After we have placed our online order, we will expect speedy and reliable delivery, and very likely that will come from one of the US companies – FedEx, UPS or XPO – who together have more than 15,000 lorries and vans in the UK. All three enterprises have grown fast, turbo-charged by Covid-19, which prompted an upward lurch in home shopping. These three have expanded by buying up their rivals, taking over TNT, Lynx Express, ANC and Kuehne + Nagel’s UK operations. They exploit economies of scale and are indispensable to the large corporations, which need a single, trusted supplier so that they can track their goods precisely. This demand for accurate and real-time data on deliveries is squeezing out smaller local companies, who cannot afford to set up such systems. Any remaining locals are mostly ‘bottom feeders’ picking up scraps of low-value business. During the Covid period, one of the few remaining independent carriers, Hermes, which delivers more than a tenth of all UK parcels, was snapped up by Advent, a private equity company from Massachusetts, and the carrier was renamed ‘Evri’.13 With all this extra stuff being shipped to us we might want to use self-storage, and maybe go to the world’s biggest self-storage company, Public Storage of California, which controls Shurgard, a market leader in the UK. In other forms of storage, Iron Mountain of Massachusetts is easily the biggest UK supplier to the £1 billion-a-year paper-archive industry, but the most rapidly growing form of storage, data in the ‘cloud’, has no British suppliers – that market has been sewn up by the US tech giants.

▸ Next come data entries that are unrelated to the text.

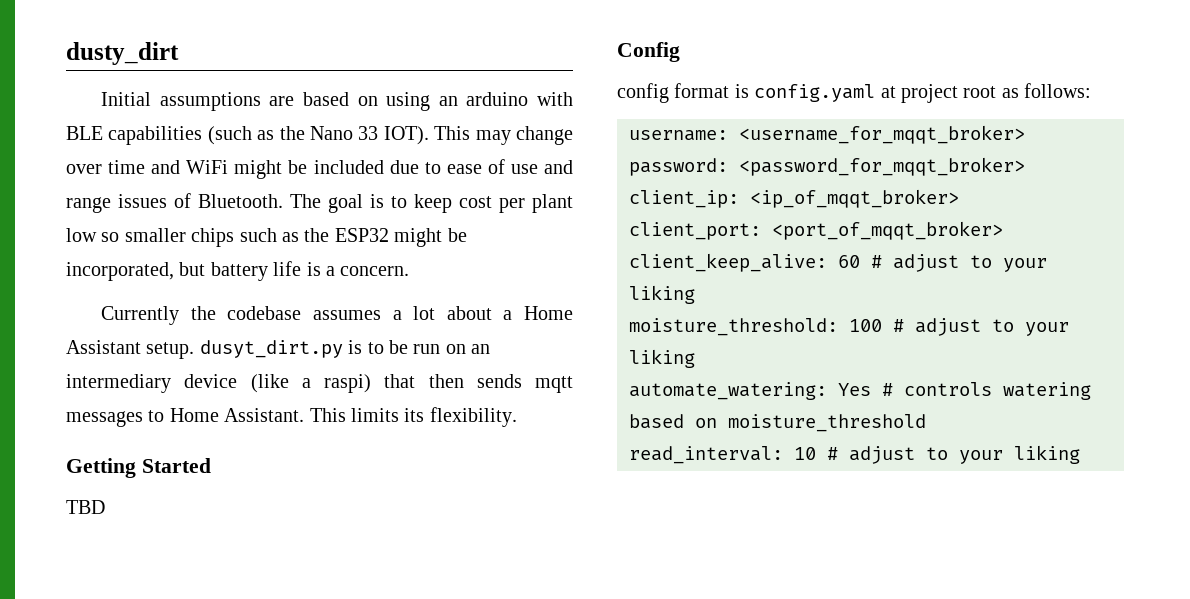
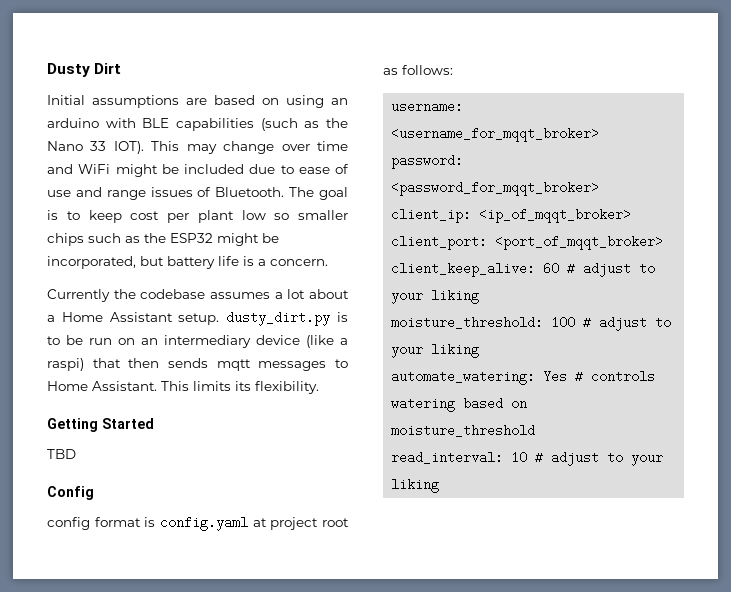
[66,42,179,65] dusty_dirt -> [47,63,122,77] Dusty Dirt
[199,340,343,358] dusyt_dirt.py -> [226,311,331,326] dusty_dirt.py

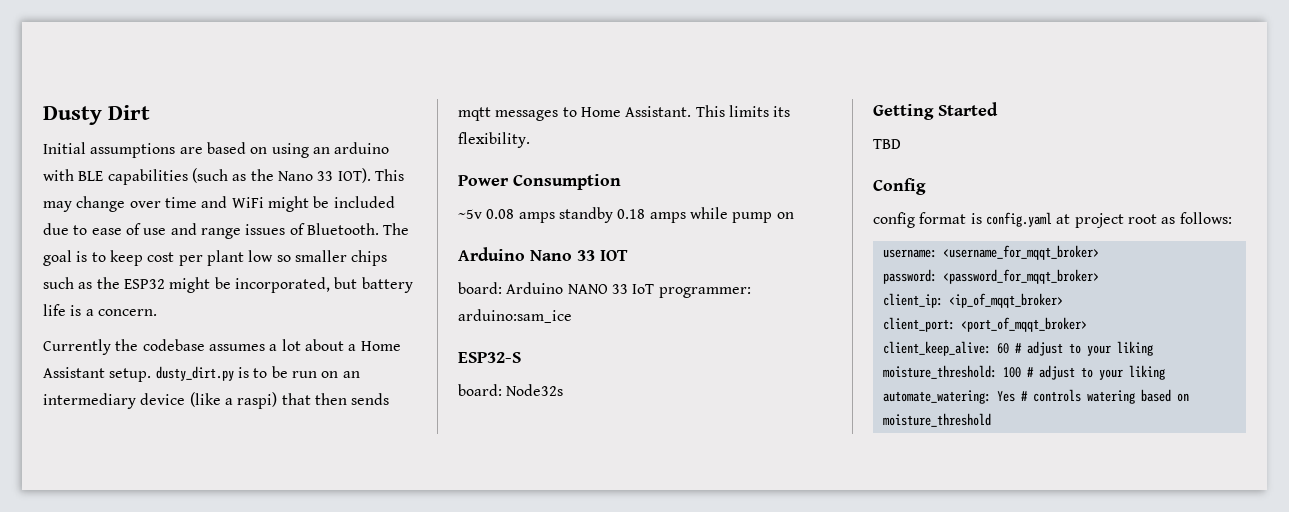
(319, 387) none -> [458,174,621,190] [458,207,794,223] [458,247,628,261] [458,282,751,298] [458,309,572,323] [458,352,521,363] [458,384,564,396] // Power Consumption // ~5v 0.08 amps standby 0.18 amps while pump on // Arduino Nano 33 IOT // board: Arduino NANO 33 IoT programmer: arduino:sam_ice // ESP32-S // board: Node32s
[391,451,664,466] [391,479,440,493] // read_interval: 10 # adjust to your liking -> (991, 420) none

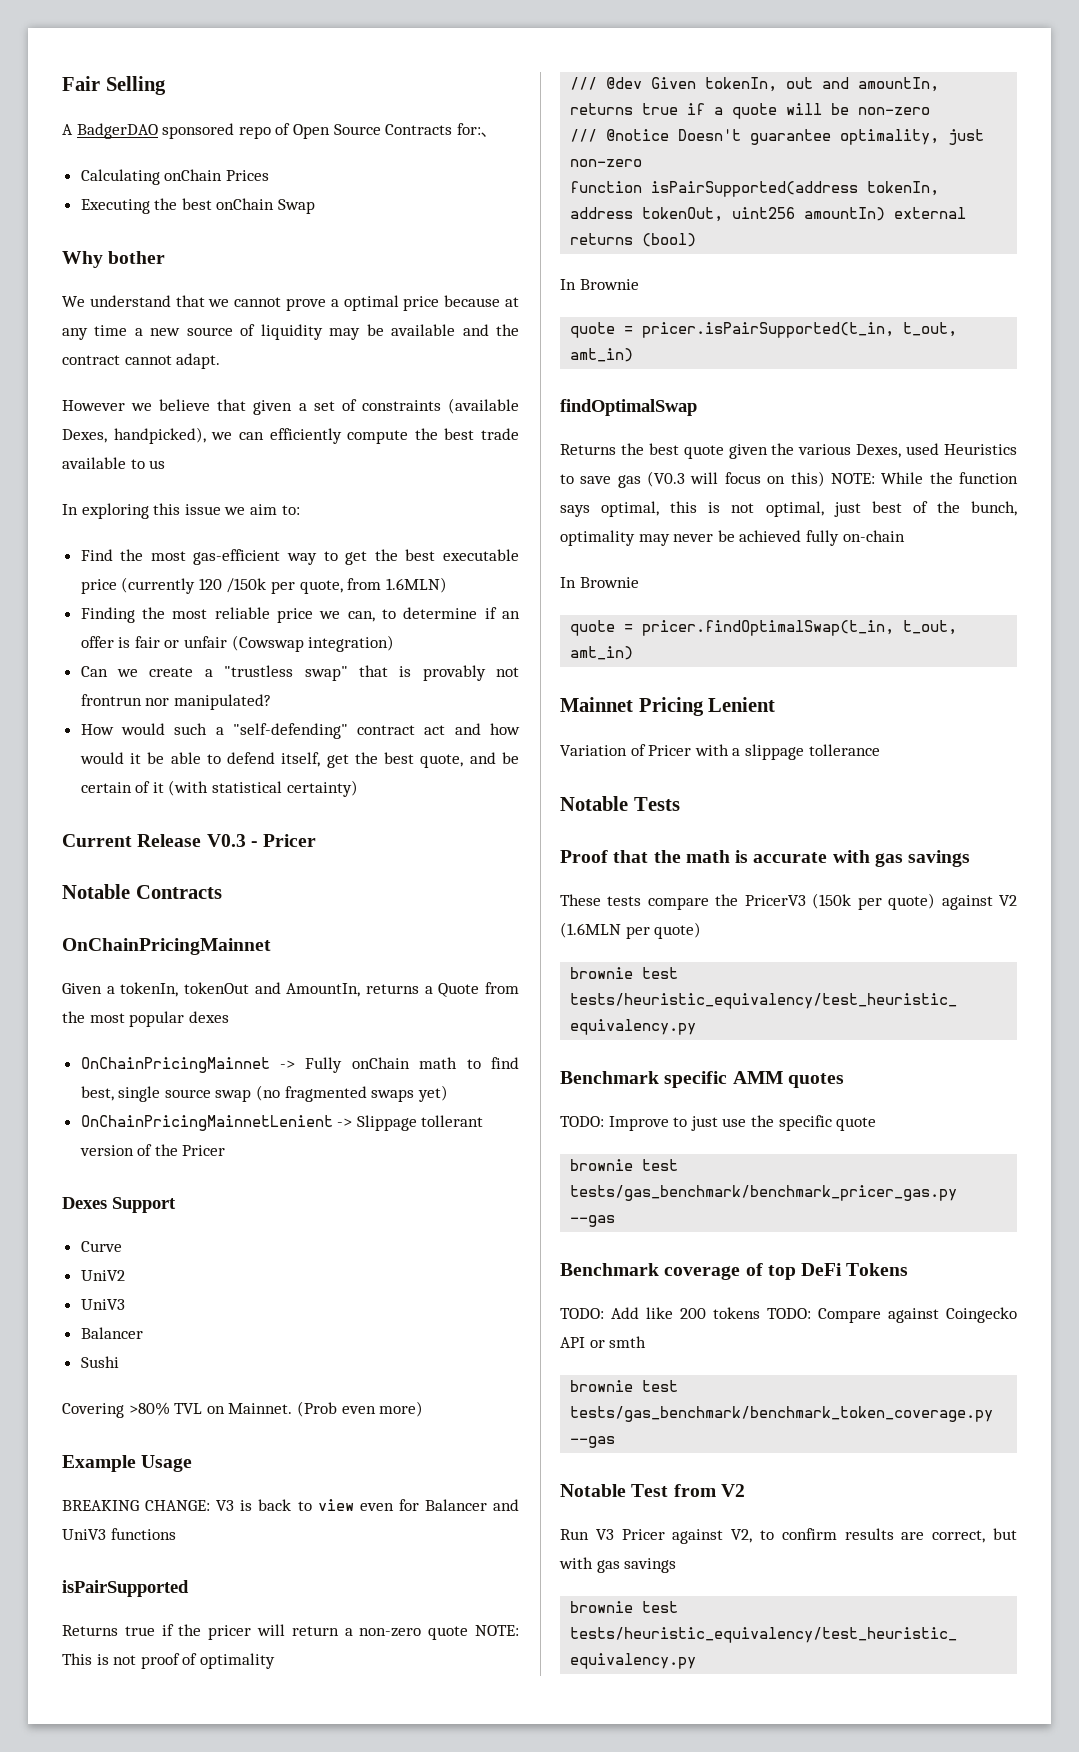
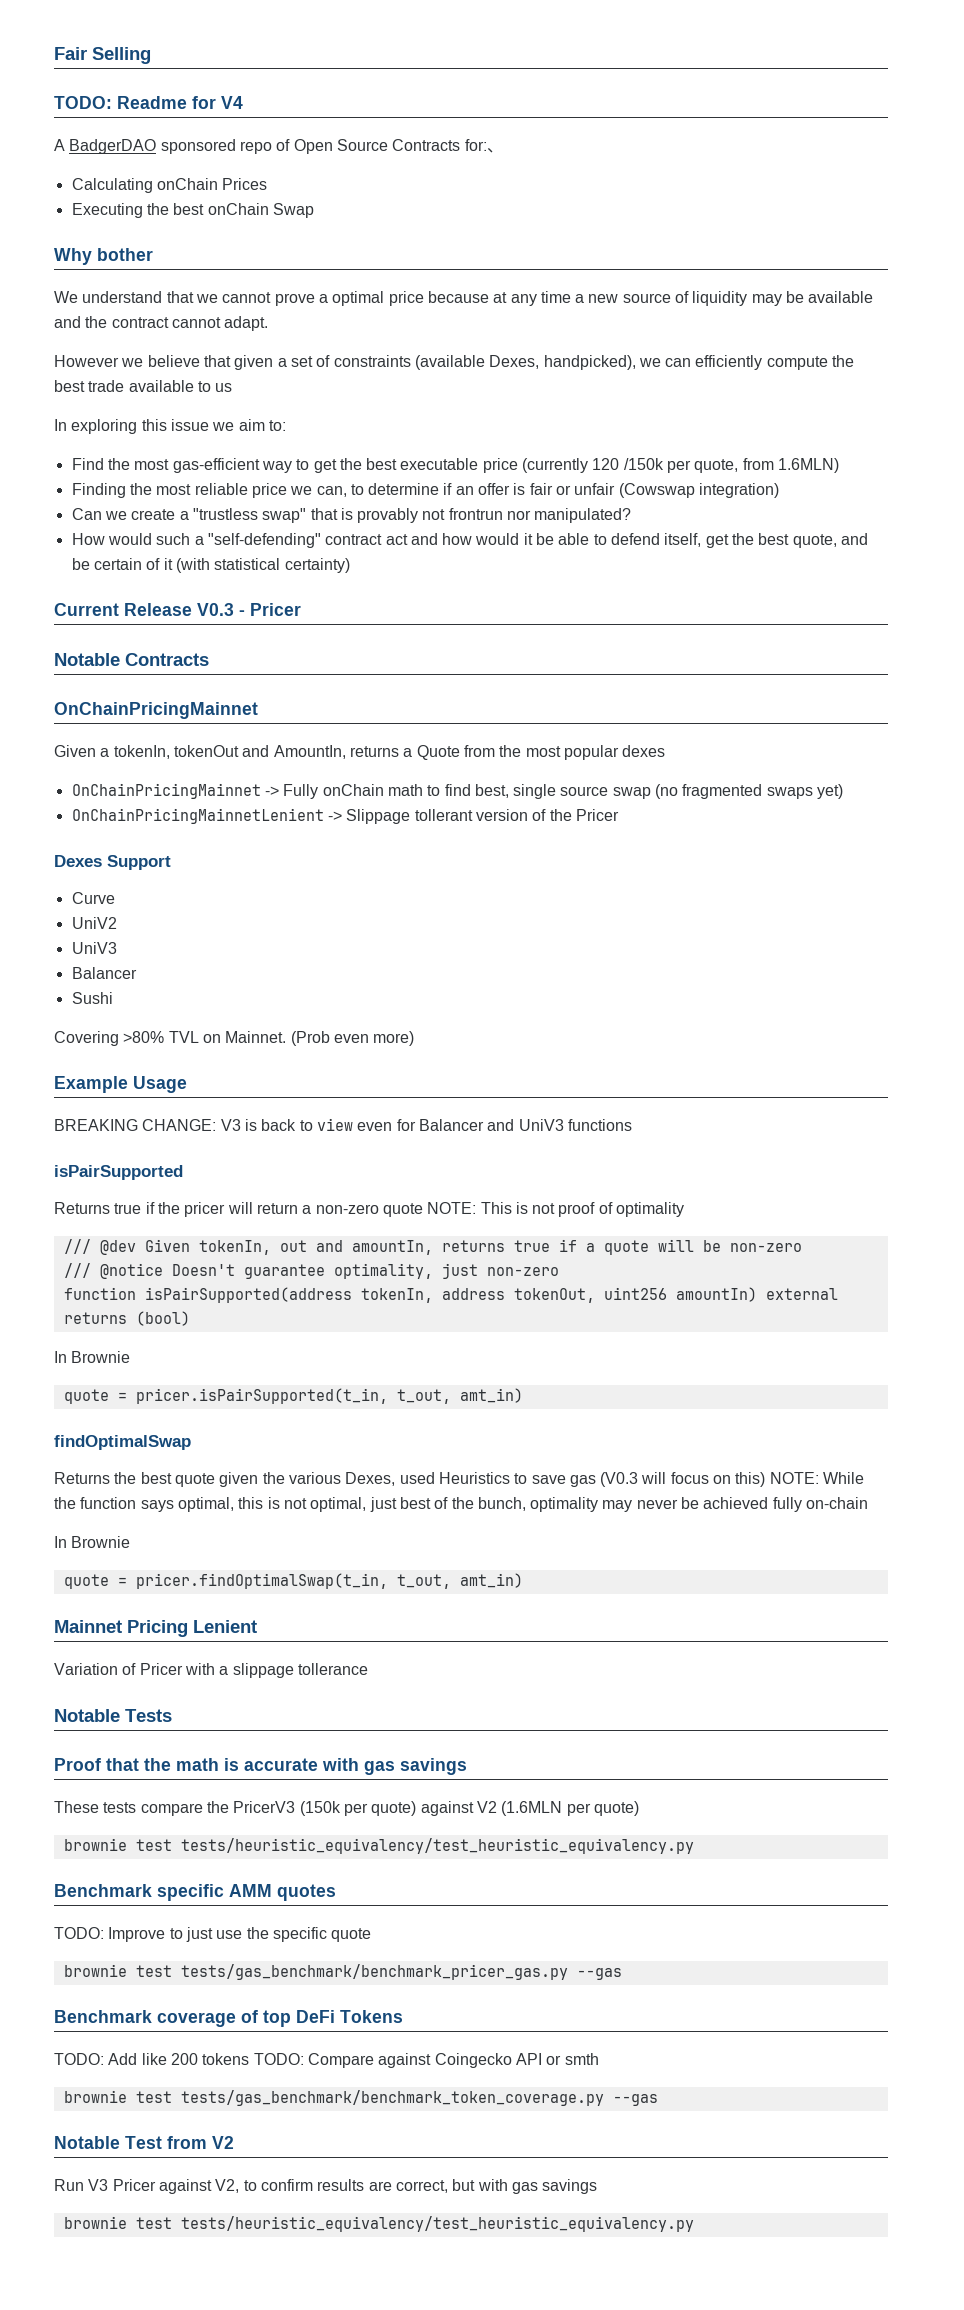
(166, 85) none -> [54,96,243,109] // TODO: Readme for V4

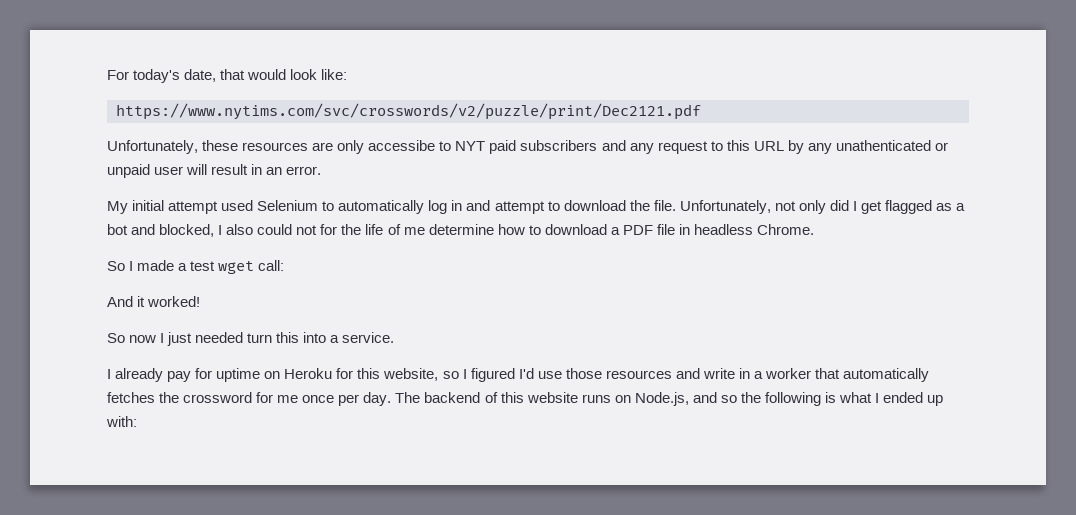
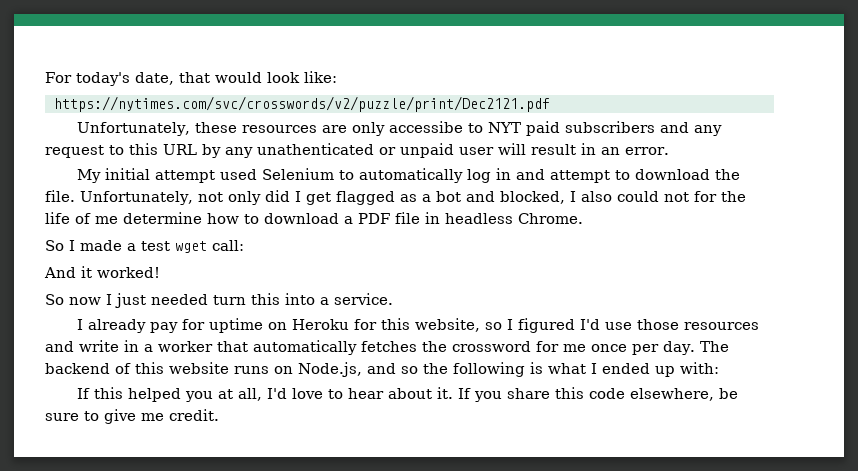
[116,103,701,120] https://www.nytims.com/svc/crosswords/v2/puzzle/print/Dec2121.pdf -> [53,96,550,112] https://nytimes.com/svc/crosswords/v2/puzzle/print/Dec2121.pdf
(137, 421) none -> [77,387,739,402] [45,409,219,424] // If this helped you at all, I'd love to hear about it. If you share this code elsewhere, be sure to give me credit.

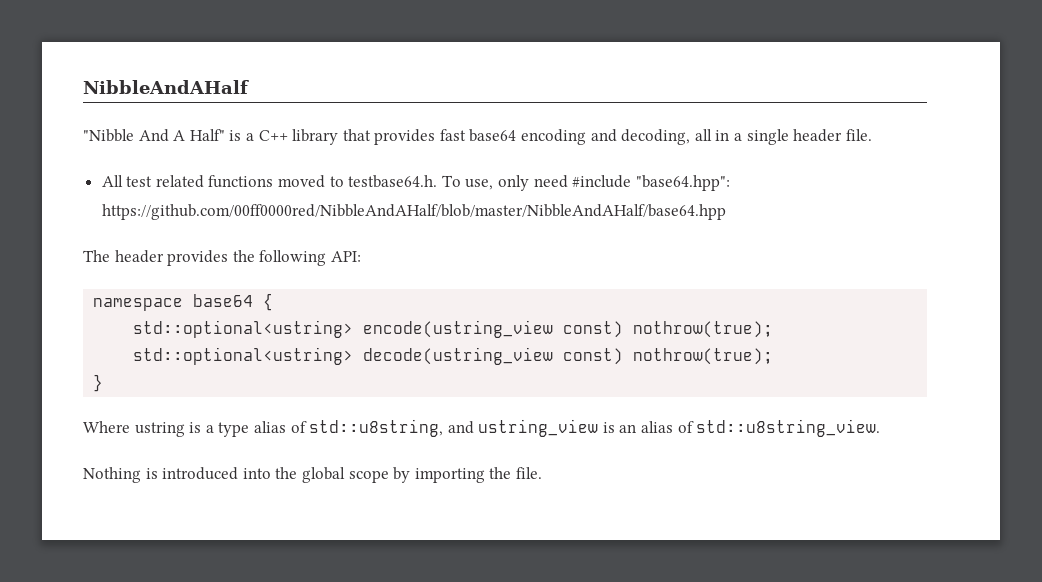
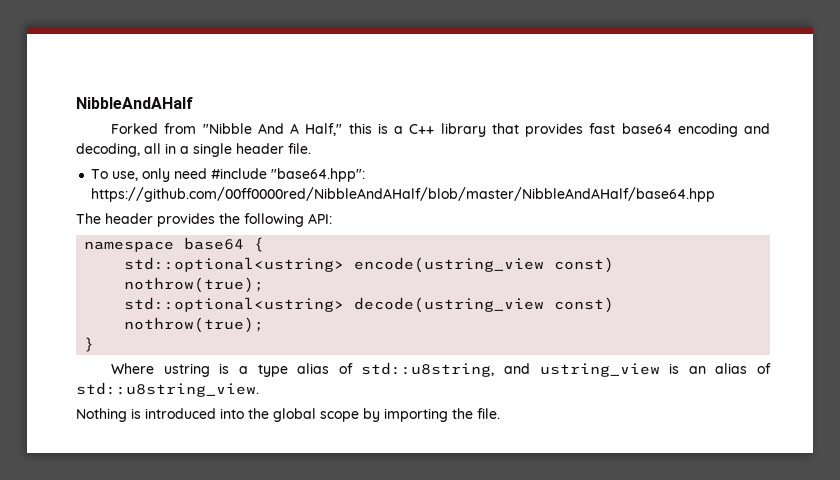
(249, 87) none -> [111,123,197,134] Forked from
[189,129,225,141] Half" -> [305,123,372,136] Half," this
[101,175,438,188] All test related functions moved to testbase64.h. -> (311, 148) none

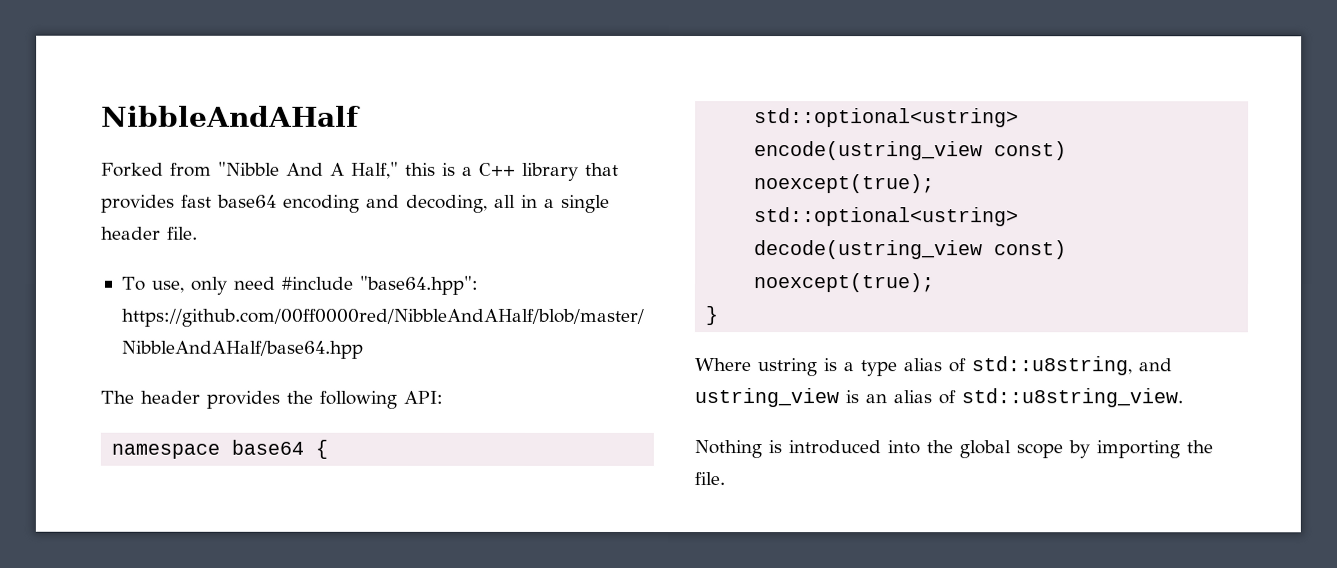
[124,277,265,293] nothrow(true); -> [754,174,936,194] noexcept(true);
[124,317,265,333] nothrow(true); -> [753,273,936,293] noexcept(true);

After the business of shopping is finished, we watch an on-demand video service, most likely from one of the US media giants: Disney, Netflix, Amazon Prime, Apple TV or Now/Sky. The biggest, Netflix, has almost 17 million UK subscribers – historically invoiced every month from the Netherlands, taking advantage of low tax rates.14 The others are all growing strongly too: during the Covid period 60 per cent of consumers signed up for a new streaming service. Alternatively, we might play computer games, along with two-thirds of the population. Gamers are almost equally likely to be men or women, and gaming is such big business (more than £7 billion a year) that in the UK it generates twice the revenue of the combined income from the music, movie and theatre industries.15 On the other side of the screen from the gamers, the majority of suppliers are American, including Microsoft, Apple, Amazon and Epic Games of North Carolina. Their software engineers make games which are highly addictive, and players have to pay extra for ‘in-app purchases’, so although an initial purchase may be for only 60 per cent of a game, extra features will cost more. One outstanding company in the sector is Steam, based in Bellevue, Washington State, which created the best place to find new games. Thousands of creators add more than 14,000 new games each year and generate a handsome royalty for the company.16 It is almost the perfect business model: with no physical delivery needed, no development costs and worldwide reach, the business produces a torrent of cash. So, like many other US companies in the UK, it has become the indispensable marketplace where buyers and sellers meet: the toll bridge over which all must cross. And, in common with hundreds of US companies operating in the UK, they pay minimal tax: historically Steam’s sales have often been routed through Luxembourg.17
Or perhaps we are tired of games and want to go to a real event, for which we get out our laptop, probably made by Dell of Texas or Apple of California, and find we have received an email from Mailchimp of Georgia inviting us to sign up through Eventbrite of San Francisco. We get the confirmation email back via Google’s Gmail or Microsoft’s Outlook. Indeed, their programs have become so entrenched that many of the UK government’s own online forms offer no option except to make submissions on Adobe or Microsoft products (from San Jose, California, and Redmond, Washington, respectively); signing of documents often demands the use of DocuSign (San Francisco) or one of the handful of its US competitors. This entrenchment of programs extends to complying with HMRC’s ongoing paperless project, ‘Making Tax Digital’, with the result that there is no realistic alternative to using US software. In the larger market of business software, 90 per cent comes from the US West Coast and, to use it, UK companies spend more than £20 billion annually. Putting this in perspective, that equates to more than £700 a year for every British household.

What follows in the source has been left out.